(TASK OBJECTIVE)
Write out the entries below exactly, but only from the line containing "[197,706,272,718] coming soon" through the line containing "[213,121,229,132] 10, ->", and without the pictures.

(LISTED ENTRIES)
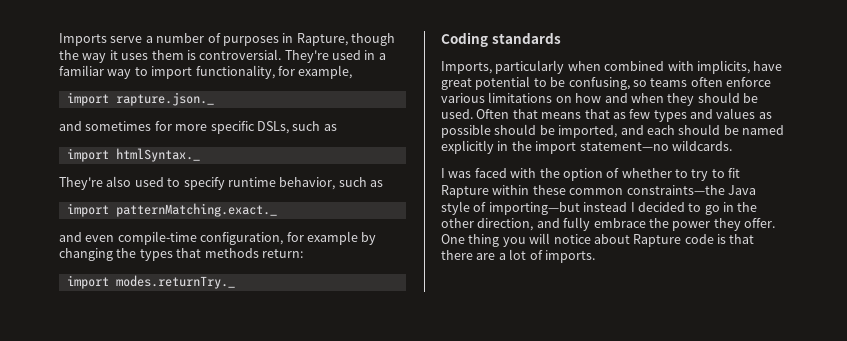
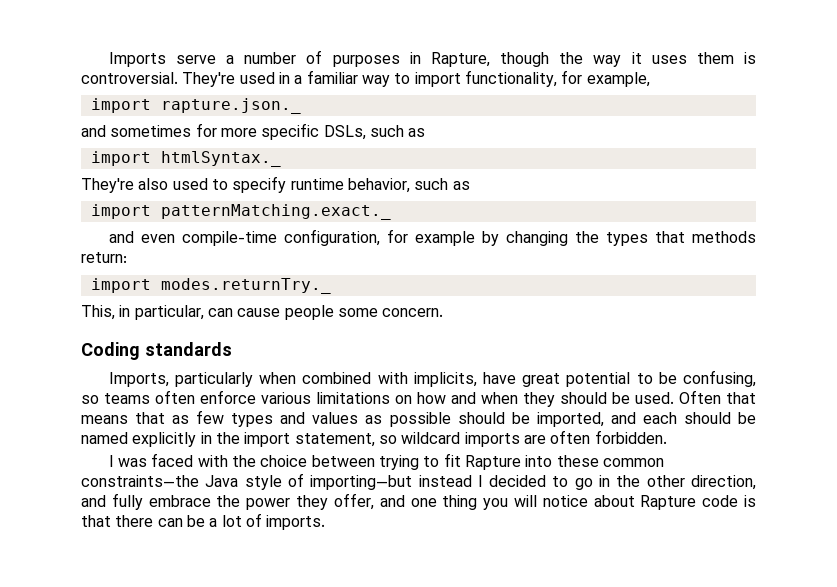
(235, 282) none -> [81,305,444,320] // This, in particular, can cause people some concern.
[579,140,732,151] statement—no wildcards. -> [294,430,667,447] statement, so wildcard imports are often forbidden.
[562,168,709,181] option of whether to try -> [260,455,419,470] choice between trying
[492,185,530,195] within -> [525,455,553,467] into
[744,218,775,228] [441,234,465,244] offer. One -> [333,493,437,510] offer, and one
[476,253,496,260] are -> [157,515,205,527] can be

==

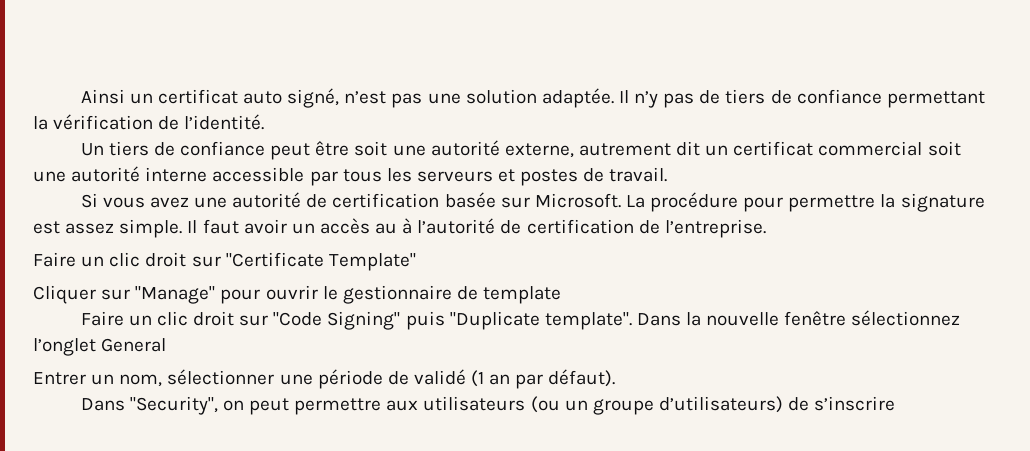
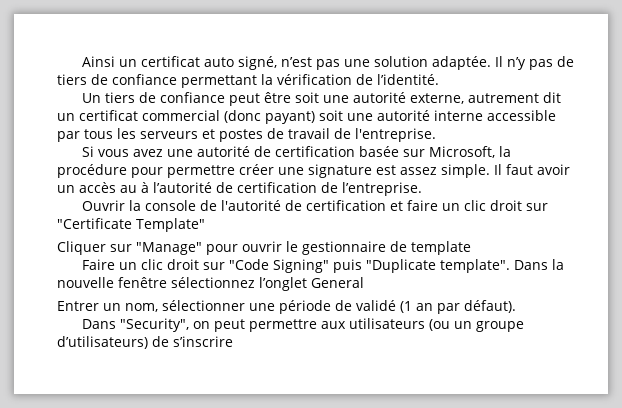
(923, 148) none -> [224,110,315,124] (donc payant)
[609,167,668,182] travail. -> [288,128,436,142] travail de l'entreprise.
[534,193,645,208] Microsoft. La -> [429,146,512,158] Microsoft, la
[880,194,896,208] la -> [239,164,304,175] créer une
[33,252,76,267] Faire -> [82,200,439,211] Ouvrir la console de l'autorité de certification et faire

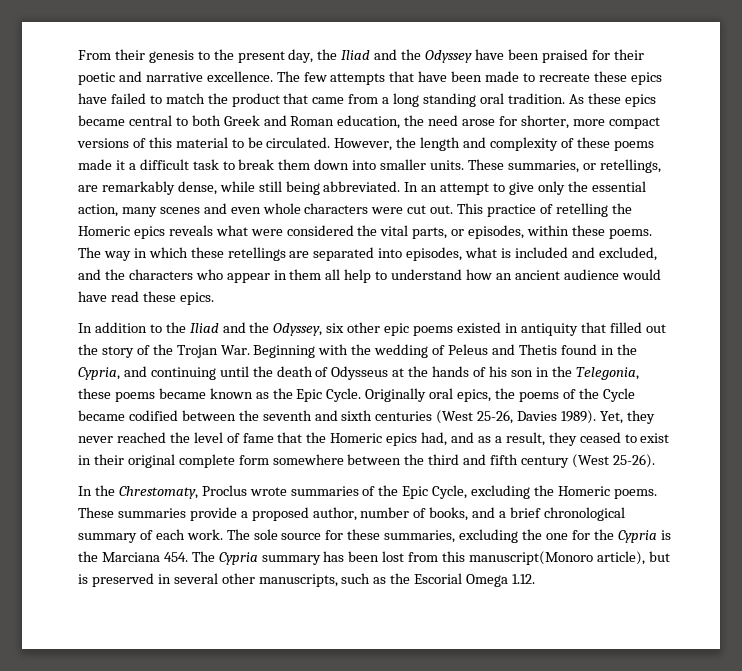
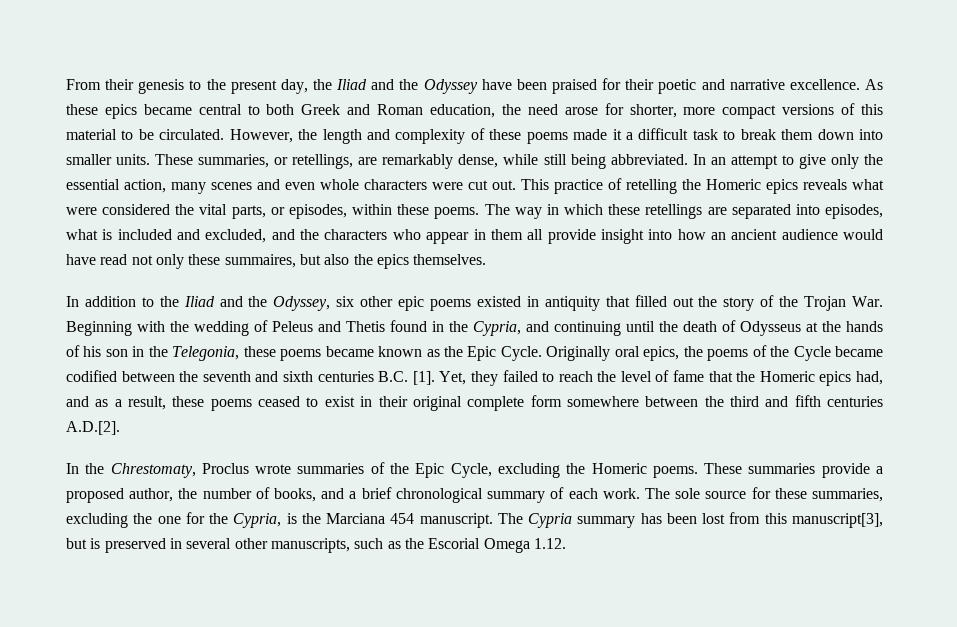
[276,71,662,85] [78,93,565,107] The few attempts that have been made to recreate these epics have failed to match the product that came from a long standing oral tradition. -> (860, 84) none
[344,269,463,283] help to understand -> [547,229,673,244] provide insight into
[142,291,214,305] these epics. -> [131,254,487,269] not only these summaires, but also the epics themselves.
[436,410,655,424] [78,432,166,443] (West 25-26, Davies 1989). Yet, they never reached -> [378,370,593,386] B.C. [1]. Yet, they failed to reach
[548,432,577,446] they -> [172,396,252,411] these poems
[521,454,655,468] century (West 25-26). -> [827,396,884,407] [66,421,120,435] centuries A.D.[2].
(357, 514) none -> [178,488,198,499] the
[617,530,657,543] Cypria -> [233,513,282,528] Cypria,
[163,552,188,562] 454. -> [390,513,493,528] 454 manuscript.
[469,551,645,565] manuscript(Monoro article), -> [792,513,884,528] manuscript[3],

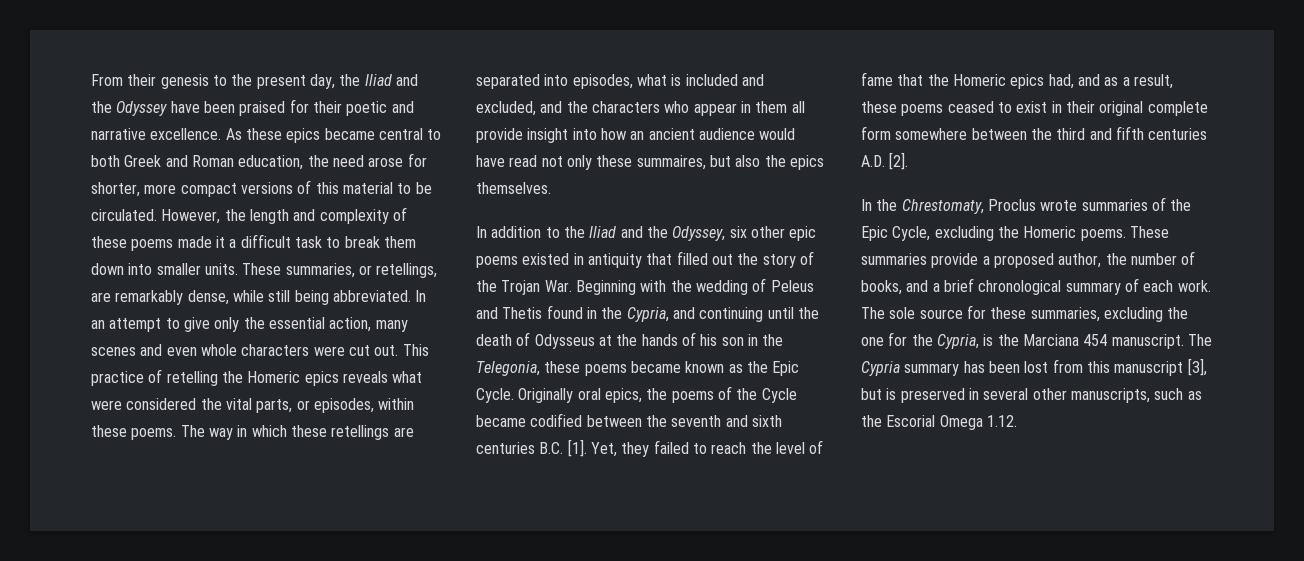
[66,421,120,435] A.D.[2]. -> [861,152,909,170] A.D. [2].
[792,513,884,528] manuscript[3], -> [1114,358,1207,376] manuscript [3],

==

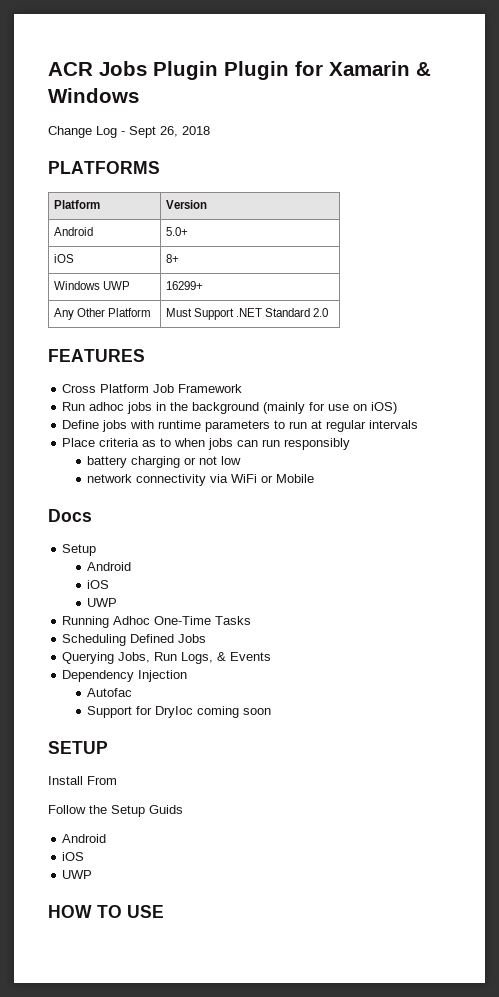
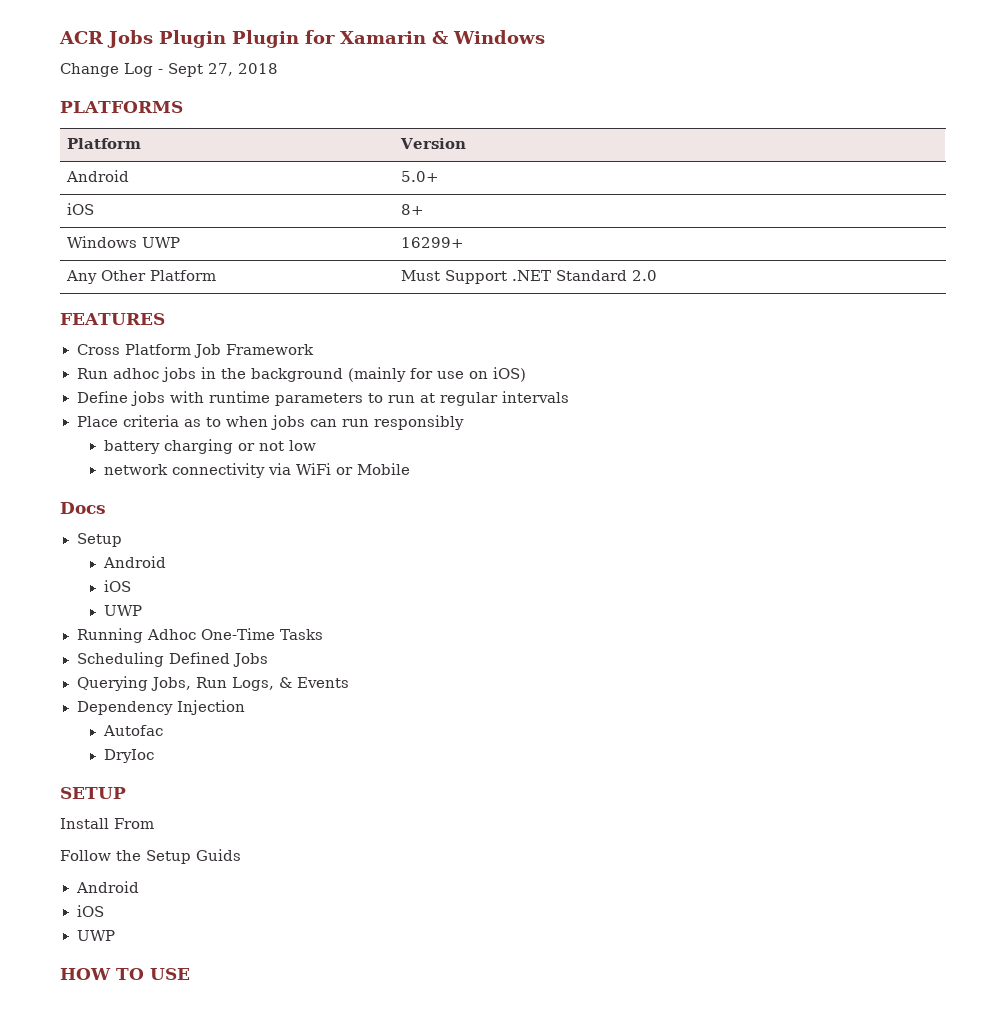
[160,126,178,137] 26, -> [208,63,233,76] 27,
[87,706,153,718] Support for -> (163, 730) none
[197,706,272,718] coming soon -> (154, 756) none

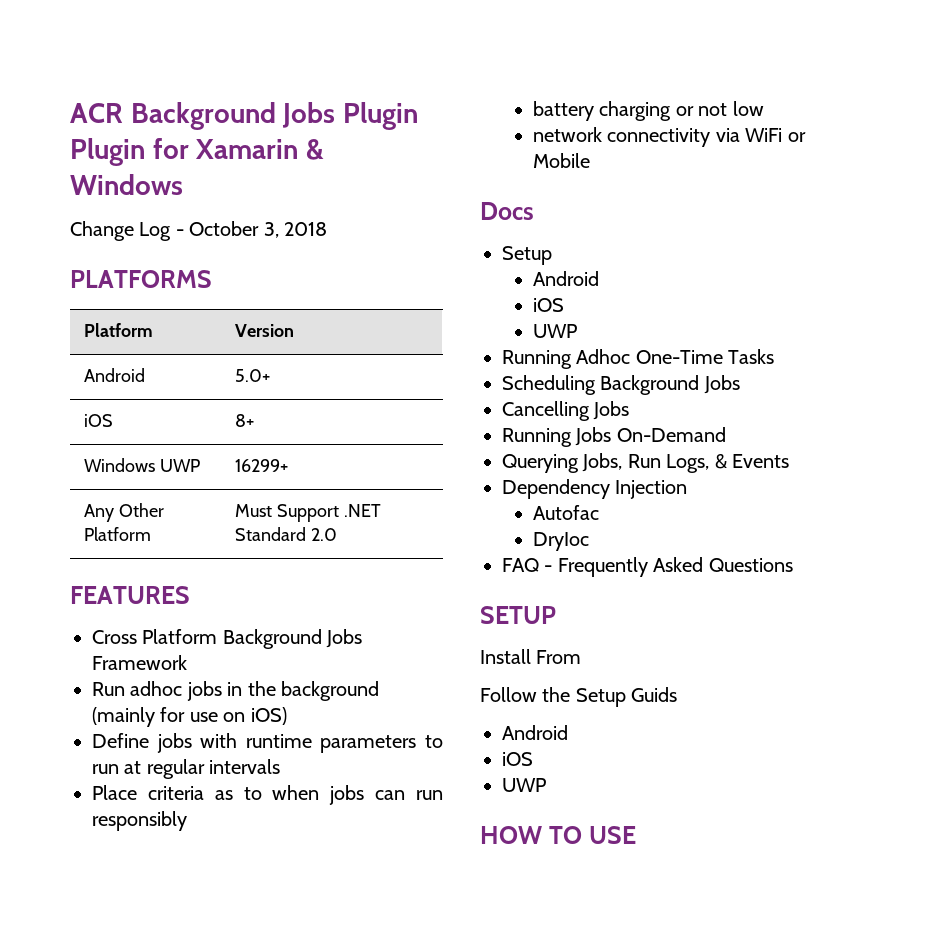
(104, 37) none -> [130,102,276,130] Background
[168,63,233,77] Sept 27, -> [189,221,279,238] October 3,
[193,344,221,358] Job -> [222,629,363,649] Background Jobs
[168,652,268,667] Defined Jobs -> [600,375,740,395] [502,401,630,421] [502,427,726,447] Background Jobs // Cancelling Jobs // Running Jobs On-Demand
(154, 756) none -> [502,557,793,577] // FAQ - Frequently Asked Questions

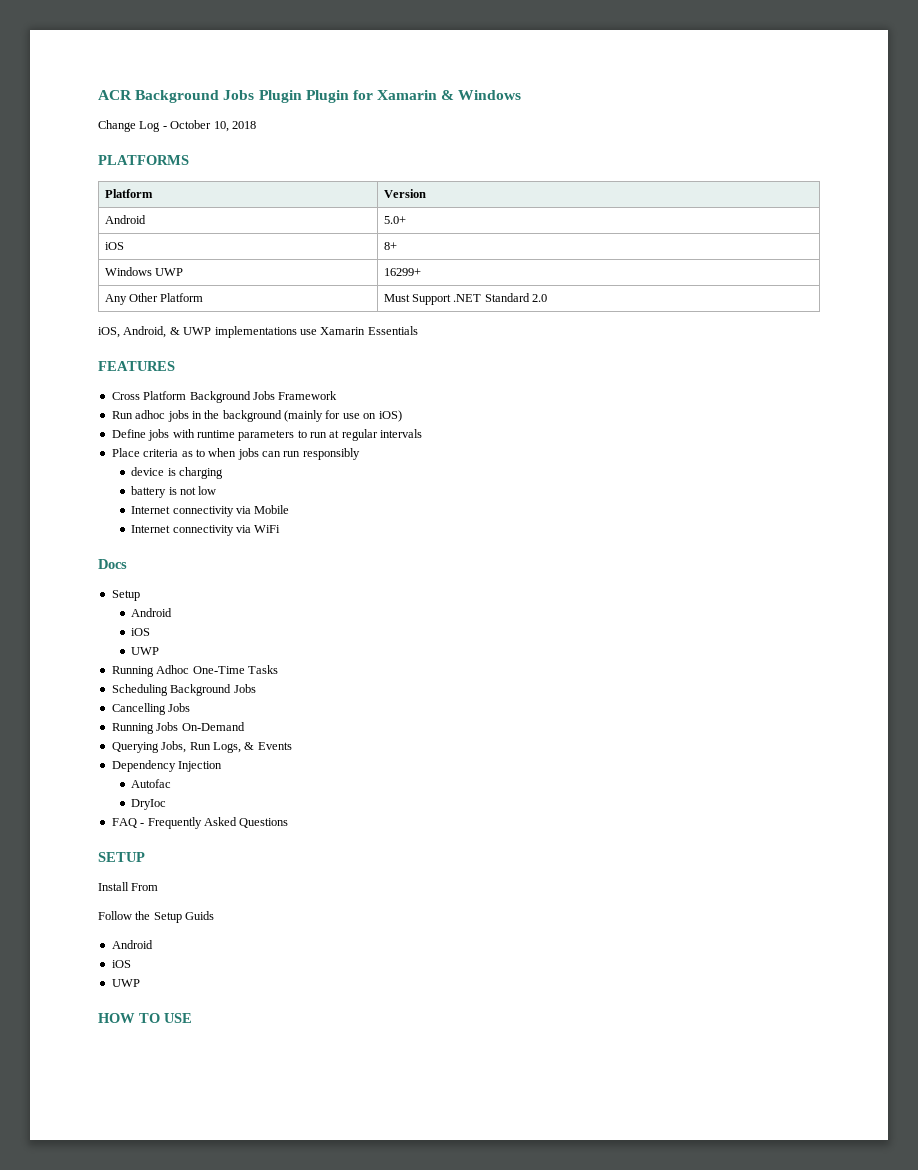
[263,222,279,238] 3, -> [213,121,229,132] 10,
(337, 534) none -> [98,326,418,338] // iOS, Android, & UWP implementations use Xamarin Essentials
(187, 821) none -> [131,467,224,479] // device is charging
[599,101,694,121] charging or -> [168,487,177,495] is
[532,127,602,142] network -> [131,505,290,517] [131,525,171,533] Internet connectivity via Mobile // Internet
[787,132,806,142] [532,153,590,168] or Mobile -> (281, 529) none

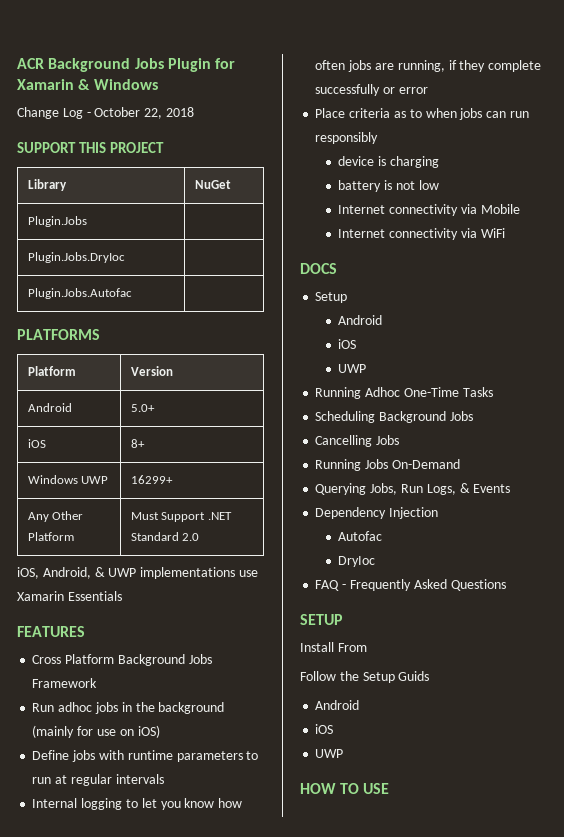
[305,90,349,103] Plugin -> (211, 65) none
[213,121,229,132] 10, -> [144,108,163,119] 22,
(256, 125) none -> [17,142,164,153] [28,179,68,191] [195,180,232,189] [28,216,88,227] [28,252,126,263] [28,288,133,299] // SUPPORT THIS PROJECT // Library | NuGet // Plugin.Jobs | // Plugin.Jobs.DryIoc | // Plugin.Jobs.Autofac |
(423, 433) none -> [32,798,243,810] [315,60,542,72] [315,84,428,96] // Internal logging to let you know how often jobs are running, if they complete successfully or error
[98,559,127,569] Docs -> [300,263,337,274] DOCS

(REPLY)
[197,706,272,718] coming soon -> (154, 756) none

(104, 37) none -> [130,102,276,130] Background
[168,63,233,77] Sept 27, -> [189,221,279,238] October 3,
[193,344,221,358] Job -> [222,629,363,649] Background Jobs
[168,652,268,667] Defined Jobs -> [600,375,740,395] [502,401,630,421] [502,427,726,447] Background Jobs // Cancelling Jobs // Running Jobs On-Demand
(154, 756) none -> [502,557,793,577] // FAQ - Frequently Asked Questions

[263,222,279,238] 3, -> [213,121,229,132] 10,
(337, 534) none -> [98,326,418,338] // iOS, Android, & UWP implementations use Xamarin Essentials
(187, 821) none -> [131,467,224,479] // device is charging
[599,101,694,121] charging or -> [168,487,177,495] is
[532,127,602,142] network -> [131,505,290,517] [131,525,171,533] Internet connectivity via Mobile // Internet
[787,132,806,142] [532,153,590,168] or Mobile -> (281, 529) none

[305,90,349,103] Plugin -> (211, 65) none
[213,121,229,132] 10, -> [144,108,163,119] 22,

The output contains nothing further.